Updated: Mar 16, 2021

Starting the week with more positive news. As always!

  • 2020 was remarkable year for rhino protection in Kenya where not one single rhino lost its horn or lost its life - a feat not achieved since 1999. Contributing factors include tackling poverty in rural areas, greater numbers of protection rangers and increased policing efforts to seize rhino horns being trafficked.

  • A 'universal vaccine' that can conquer all variants could be available within a year thanks to British scientists. It would work on all Covid-19 variants by targeting the core of the virus instead of just the spike protein. British scientists at the University of Nottingham are developing a "universal” Covid-19 vaccine which, if successful, would end the need to keep tweaking existing jabs as the virus mutates.

  • Guide to the new lexicon of love: From coronazoned to lockblocking - the dating language we’ve learnt this year.

  • Michelin star food delivered. Simon Rogan, chef of the two-Michelin starred L’Enclume in Cumbria, north west England, had to think quickly when lockdown hit. In April 2020, he became one of the first Michelin-starred chefs to launch a range of meal boxes for customers to order and finish off cooking at home. The success of Simon Rogan at Home has been “simply ballistic,” Rogan says, with over 900 boxes a week sold from his kitchen at £45 per head ($62), and delivered nationwide. Yes, that's over £40,000 every week. He even has a weekly waiting list of around 400 customers.

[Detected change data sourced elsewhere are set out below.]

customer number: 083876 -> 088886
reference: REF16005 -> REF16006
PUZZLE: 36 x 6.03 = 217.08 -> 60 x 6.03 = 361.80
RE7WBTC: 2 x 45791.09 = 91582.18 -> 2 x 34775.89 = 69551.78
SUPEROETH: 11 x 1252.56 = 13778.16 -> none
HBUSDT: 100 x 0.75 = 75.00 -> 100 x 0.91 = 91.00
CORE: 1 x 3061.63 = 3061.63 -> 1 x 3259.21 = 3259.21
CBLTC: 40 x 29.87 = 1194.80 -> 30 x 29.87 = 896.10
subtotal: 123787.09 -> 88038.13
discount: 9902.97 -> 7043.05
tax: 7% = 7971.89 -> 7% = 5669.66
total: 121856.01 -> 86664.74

  • Sustainable construction materials: The American Association for the Advancement of Science met last week to discuss lowering carbon emissions by erecting skyscrapers, amongst other buildings, built of wood.

  • As many people have been asked to work from home during the pandemic, several companies - including Microsoft and Twitter - have decided to make it a permanent thing and give their employees more flexibility to choose when and where they work from. Salesforce is the latest tech giant to announce plans for most of its employees to work remotely part- or full-time after the pandemic, declaring that the “9-to-5 workday is dead”.

  • Impoverished Thai fisherman was picking up oyster shells along the beach with his family last month when they stumbled upon three beautiful shells sticking to a discarded buoy ball. He picked them up, took them home and cleaned then up. One of them turned out to be a rare Melo pearl worth $320,000 and the lucky fisherman is now in the final stages of negotiating a sale to a Chinese buyer, and says that "The money won’t just change my life… My whole family will have better lives.”

  • The Pfizer BioNTech vaccine achieves 94 per cent efficacy after the second dose, according to the first major “real world” study to be published on the jab’s performance. says Israel's Clalit Institute.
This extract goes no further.